Relations and Types of Relations

Relation:

Relation is association between two well-defined  objects.

Relation  in real life give us the link between any two objects or entities. In our daily life, we come across many patterns and links that characterize relations such as a relation of a father and a son, brother and sister, etc.

Relations can be represented in different forms such as arrow representation, algebraic form, set-builder form, graphically, roster form, and tabular form. 

Definition:

Let A and B be two non empty sets.

Then R  :  A ® B  is said to be a relation if R Í AxB .

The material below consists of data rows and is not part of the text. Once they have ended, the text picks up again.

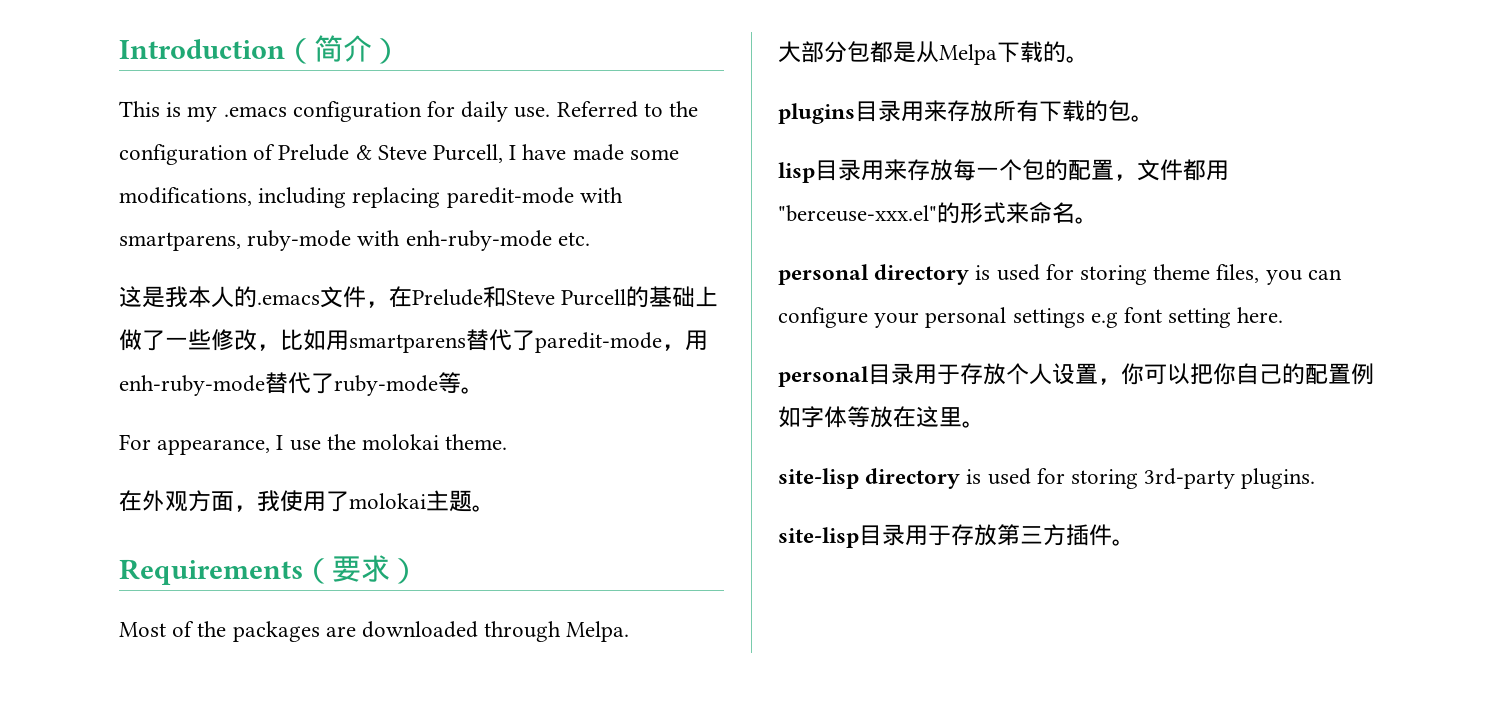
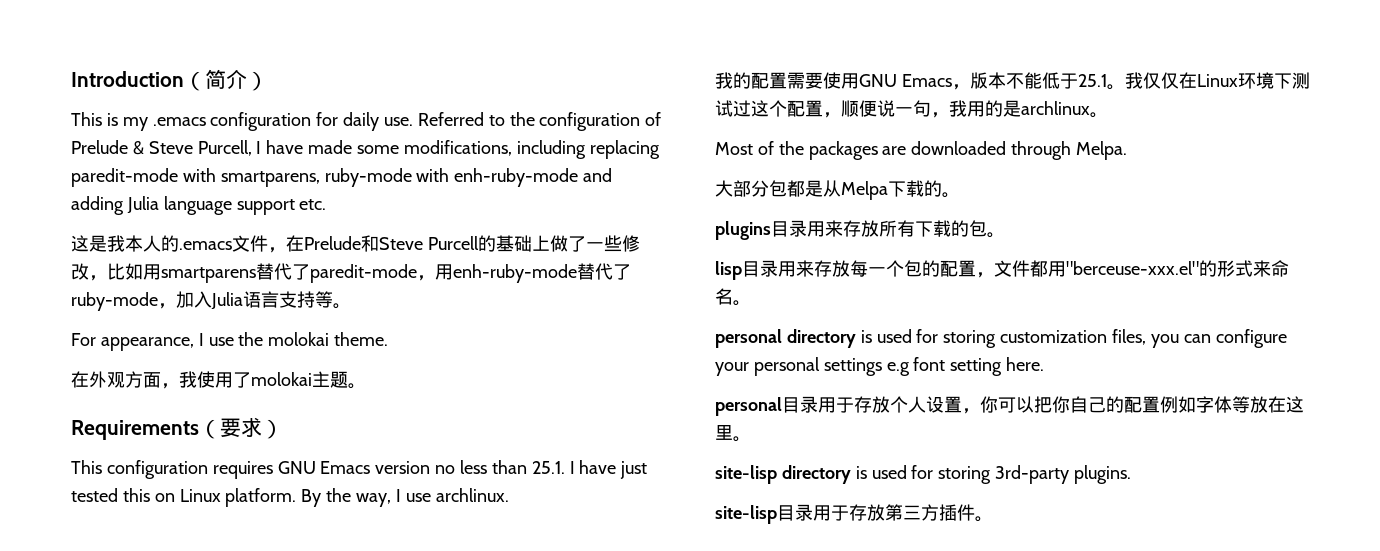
(552, 240) none -> [583,168,613,182] [71,196,295,215] and adding Julia language support
(438, 385) none -> [158,291,315,310] ，加入Julia语言支持
(419, 571) none -> [71,460,648,479] [71,488,509,507] [715,72,1310,90] [715,100,1108,118] // This configuration requires GNU Emacs version no less than 25.1. I have just tested this on Linux platform. By the way, I use archlinux. // 我的配置需要使用GNU Emacs，版本不能低于25.1。我仅仅在Linux环境下测试过这个配置，顺便说一句，我用的是archlinux。
[1153,264,1211,280] theme -> [1000,330,1108,343] customization

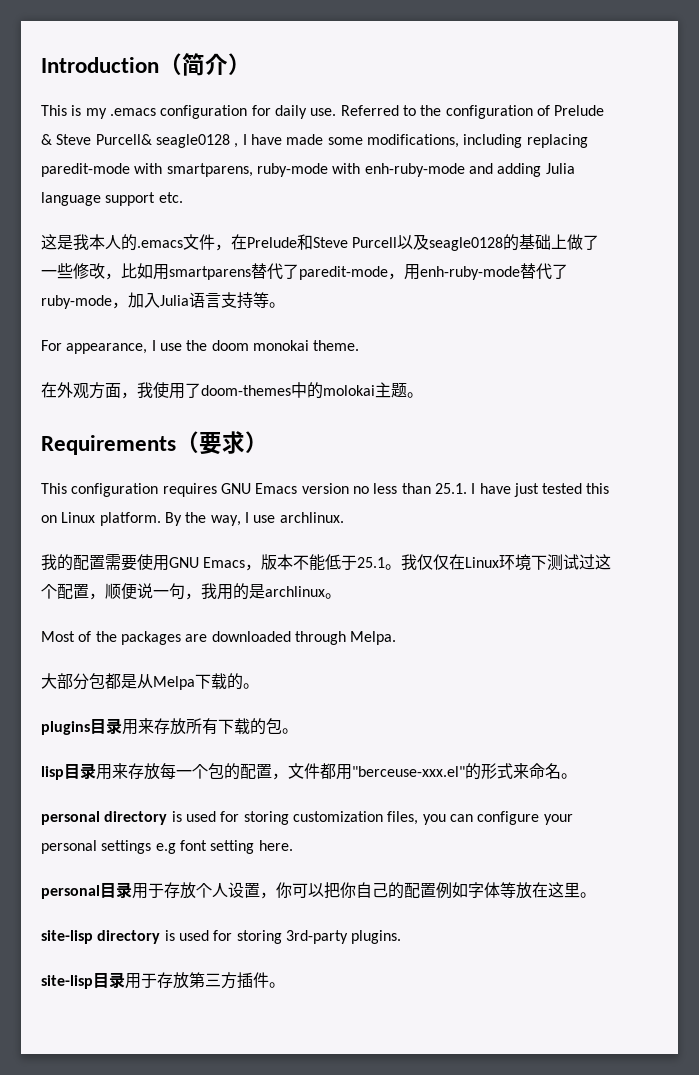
[197,140,252,156] Purcell, -> [95,134,239,148] Purcell& seagle0128 ,
(479, 243) none -> [397,234,504,251] 以及seagle0128
[268,332,330,346] molokai -> [211,340,309,351] doom monokai
(251, 380) none -> [201,382,323,399] doom-themes中的

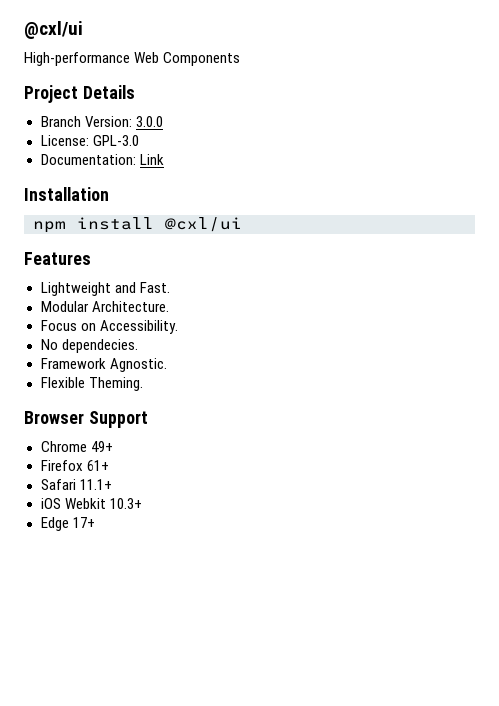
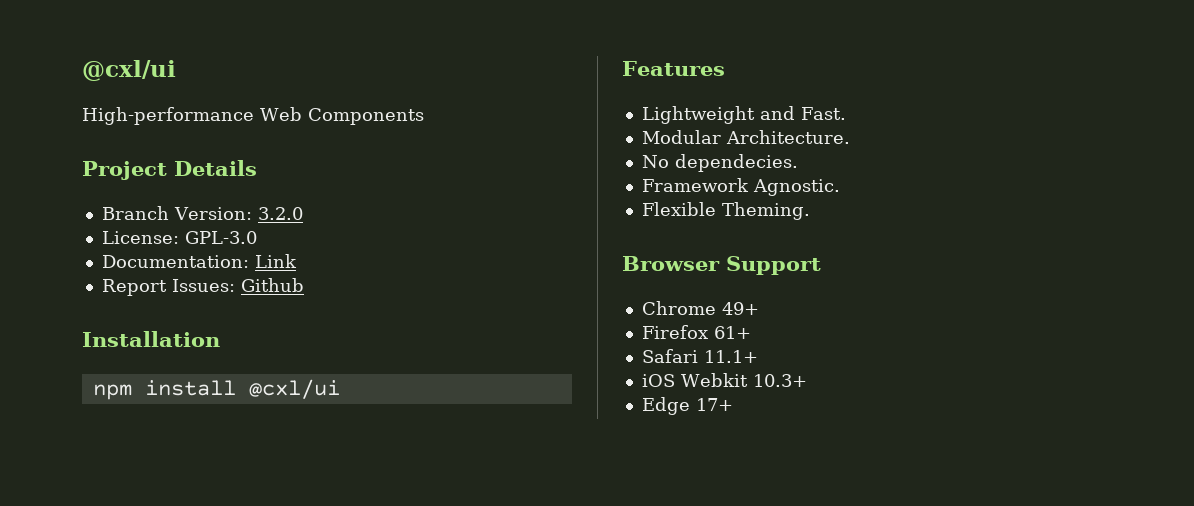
[135,116,163,127] 3.0.0 -> [257,207,303,220] 3.2.0
(164, 159) none -> [101,278,304,296] // Report Issues: Github
[40,320,178,334] // Focus on Accessibility. -> (850, 137) none

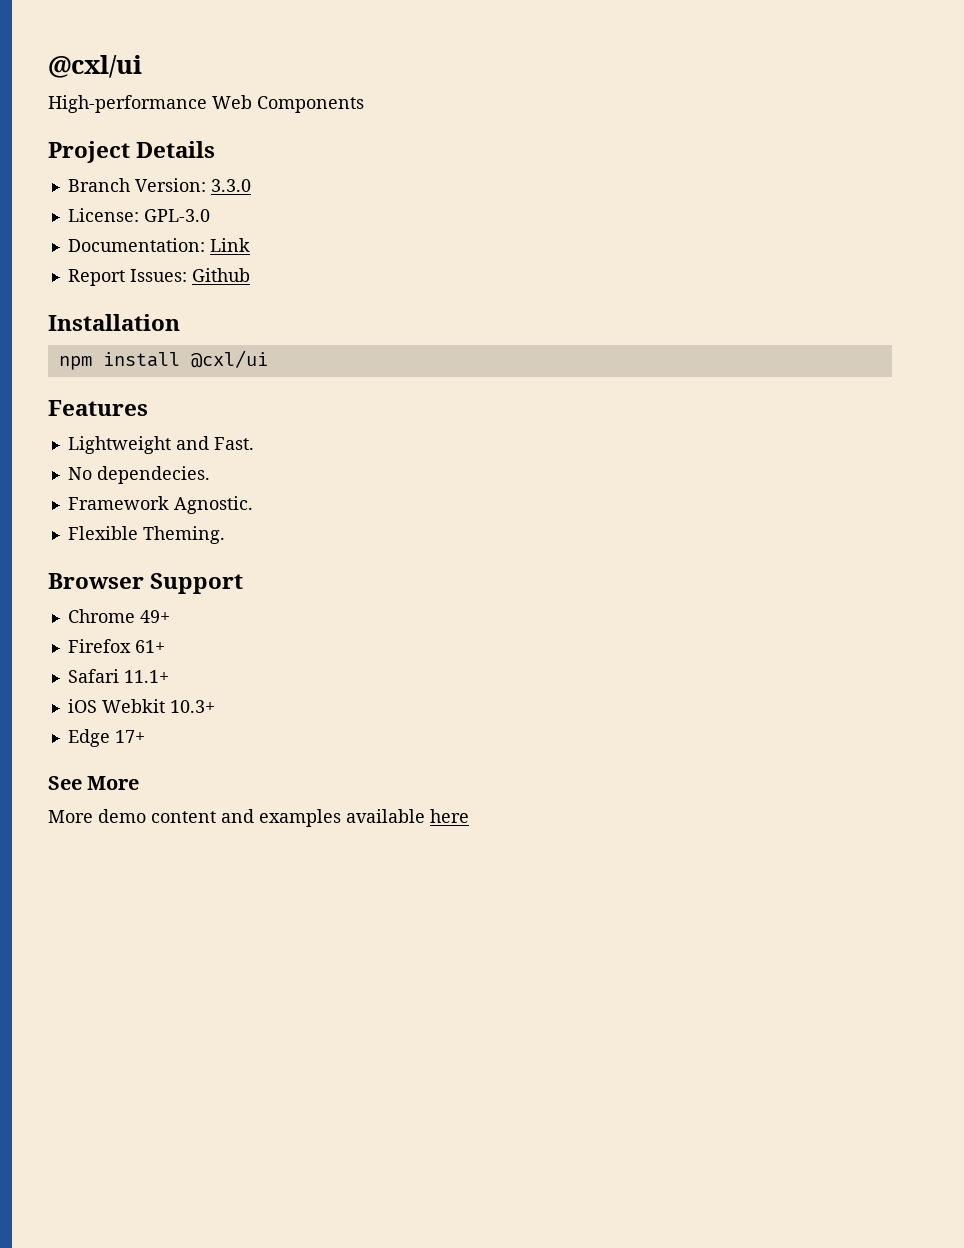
[257,207,303,220] 3.2.0 -> [210,179,251,192] 3.3.0
[641,130,850,144] // Modular Architecture. -> (254, 443) none
(733, 404) none -> [48,776,140,790] [48,809,469,827] // See More // More demo content and examples available here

The element of A (first element) of AxB in the relation is called Domain or Pre-image of relation R.

The element of B (second element) of AxB in the relation is called Range or image of relation R.

The whole B set of AxB in the relation is called Codomain of relation R.

Range Í Codomain

Example : Define a relation R from A to A = {1, 2, 3, 4, 5, 6} as R = {(x, y) : y = x + 1}. Determine the domain, codomain and range of R.

Solution: We can see that A = {1, 2, 3, 4, 5, 6} is the domain and codomain of R.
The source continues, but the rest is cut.